## ASSIGNMENT
For every line below that includes the word "stroke", add one; report the final number and nothing else.

*** Opening RECORDS SUPPLIED ***

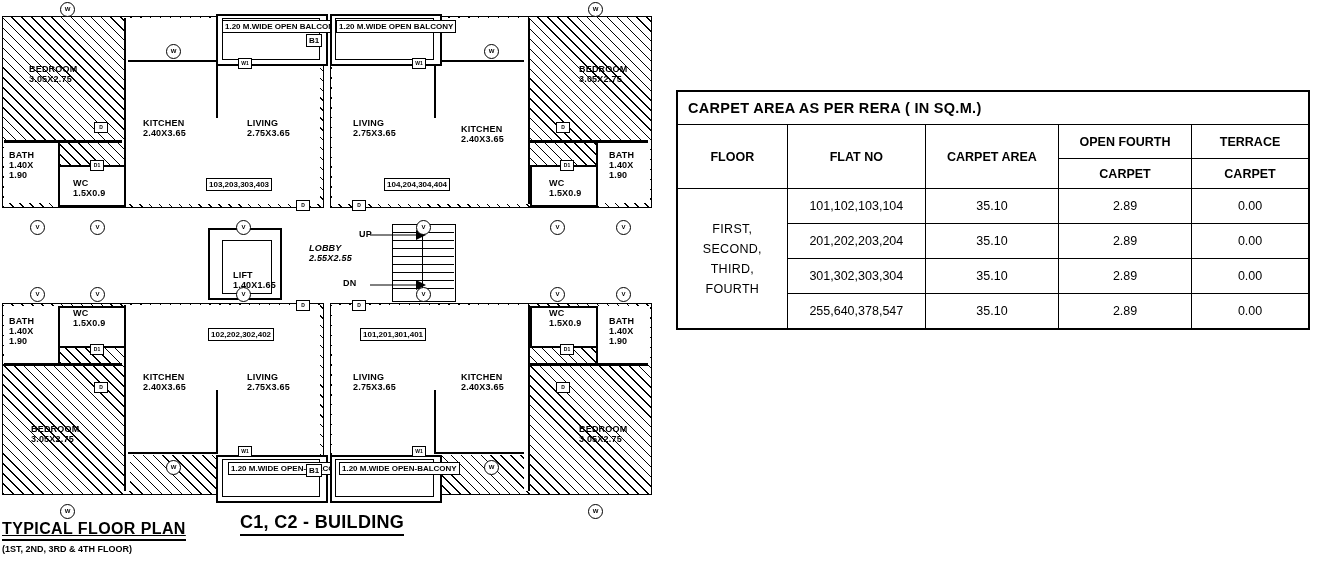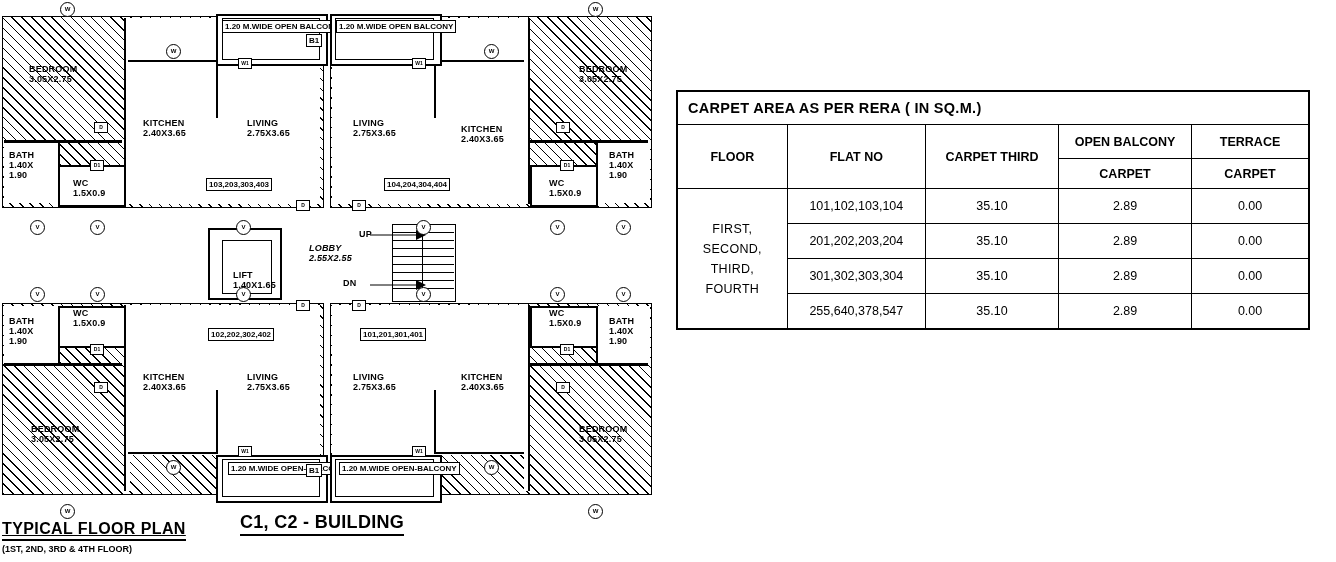--- a/index.html
+++ b/index.html
@@ -227,22 +227,22 @@
 <div class="title3 uline" style="left:240px;top:512px;">C1, C2 - BUILDING</div>
 
 <table id="rera">
   <tbody>
     <tr>
       <td class="hdr" colspan="5">CARPET AREA AS PER RERA  ( IN SQ.M.)</td>
     </tr>
     <tr class="col-head">
       <td rowspan="2" style="width:107px;">FLOOR</td>
       <td rowspan="2" style="width:135px;">FLAT NO</td>
-      <td rowspan="2" style="width:130px;">CARPET THIRD</td>
-      <td style="width:130px;">OPEN  BALCONY</td>
+      <td rowspan="2" style="width:130px;">CARPET AREA</td>
+      <td style="width:130px;">OPEN  FOURTH</td>
       <td style="width:114px;">TERRACE</td>
     </tr>
     <tr class="sub-head">
       <td>CARPET</td>
       <td>CARPET</td>
     </tr>
     <tr class="datarow">
       <td class="floorcell" rowspan="4"><span style="white-space:pre-line;">FIRST,
 SECOND,
 THIRD,

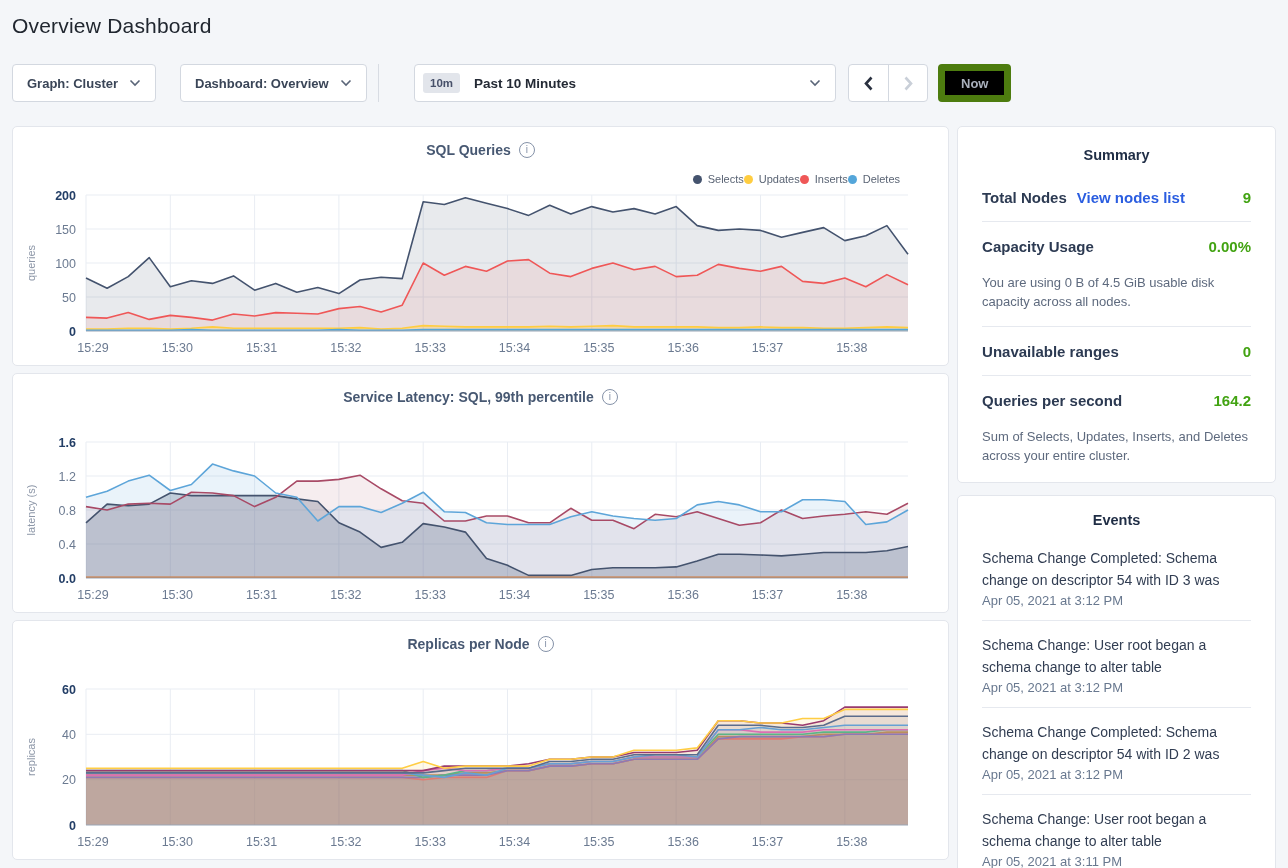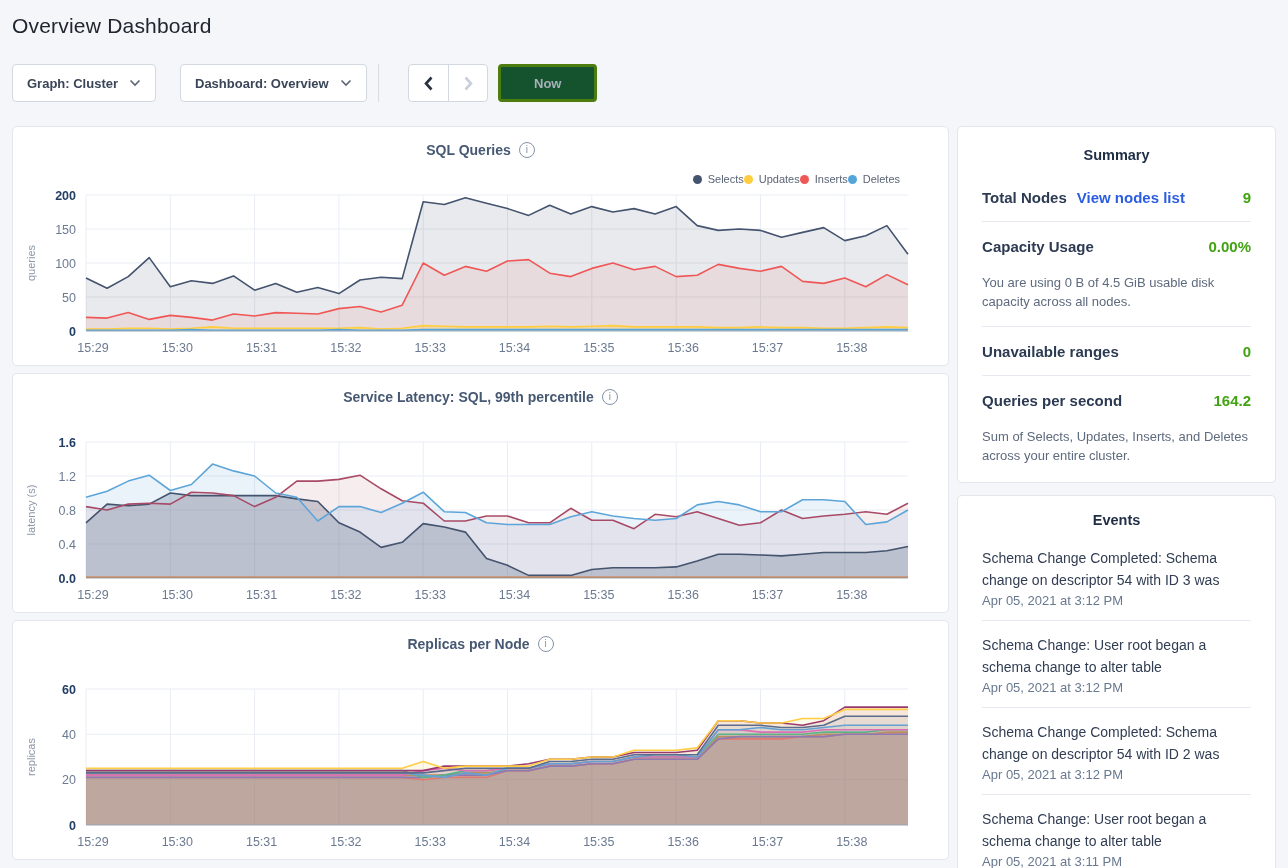--- a/index.html
+++ b/index.html
@@ -36,22 +36,22 @@
   .arrow-group {
     display:flex; margin-left:12px; background:#fff; border:1px solid #d3d8e0; border-radius:4px;
     height:38px; overflow:hidden;
   }
   .arrow-btn { width:39px; height:36px; display:flex; align-items:center; justify-content:center; cursor:pointer; }
   .arrow-btn + .arrow-btn { border-left:1px solid #d3d8e0; }
   .arrow-btn svg { width:9px; height:15px; }
   .arrow-prev polyline { fill:none; stroke:#2a3140; stroke-width:2.6; }
   .arrow-next polyline { fill:none; stroke:#c9cfd8; stroke-width:2.6; }
   .now-btn {
-    margin-left:10px; height:38px; padding:0 33px; border:3px solid #4d7c0f; border-radius:4px;
-    background:#14532d; color:#a9b0bc; font-size:13px; font-weight:700;
+    margin-left:10px; height:38px; padding:0 16px; border:7px solid #4d7c0f; border-radius:4px;
+    background:#000000; color:#a9b0bc; font-size:13px; font-weight:700;
     display:flex; align-items:center; cursor:default;
   }
 
   
   .main { display:flex; gap:8px; margin-top:24px; align-items:flex-start; }
   .left-col { width:946px; display:flex; flex-direction:column; gap:7px; }
   .right-col { width:322px; display:flex; flex-direction:column; gap:12px; }
 
   .panel { background:#fff; border:1px solid #e3e6ec; border-radius:5px; }
 
@@ -105,20 +105,27 @@
         <polyline points="1.5,1.5 6,6 10.5,1.5"></polyline>
       </svg>
   </div>
   <div class="dd dd-dashboard">
     <span style="flex:1">Dashboard: Overview</span>
     <svg class="chev" viewBox="0 0 12 8">
         <polyline points="1.5,1.5 6,6 10.5,1.5"></polyline>
       </svg>
   </div>
   <div class="vdivider"></div>
+  <div class="timesel">
+    <span class="time-badge">10m</span>
+    <span class="time-label">Past 10 Minutes</span>
+    <svg class="chev" viewBox="0 0 12 8">
+        <polyline points="1.5,1.5 6,6 10.5,1.5"></polyline>
+      </svg>
+  </div>
   <div class="arrow-group">
     <div class="arrow-btn">
       <svg class="arrow-prev" viewBox="0 0 9 15">
           <polyline points="7.5,1.5 2,7.5 7.5,13.5"></polyline>
         </svg>
     </div>
     <div class="arrow-btn">
       <svg class="arrow-next" viewBox="0 0 9 15">
           <polyline points="1.5,1.5 7,7.5 1.5,13.5"></polyline>
         </svg>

*** Closing RECORDS SUPPLIED ***

## ANSWER
2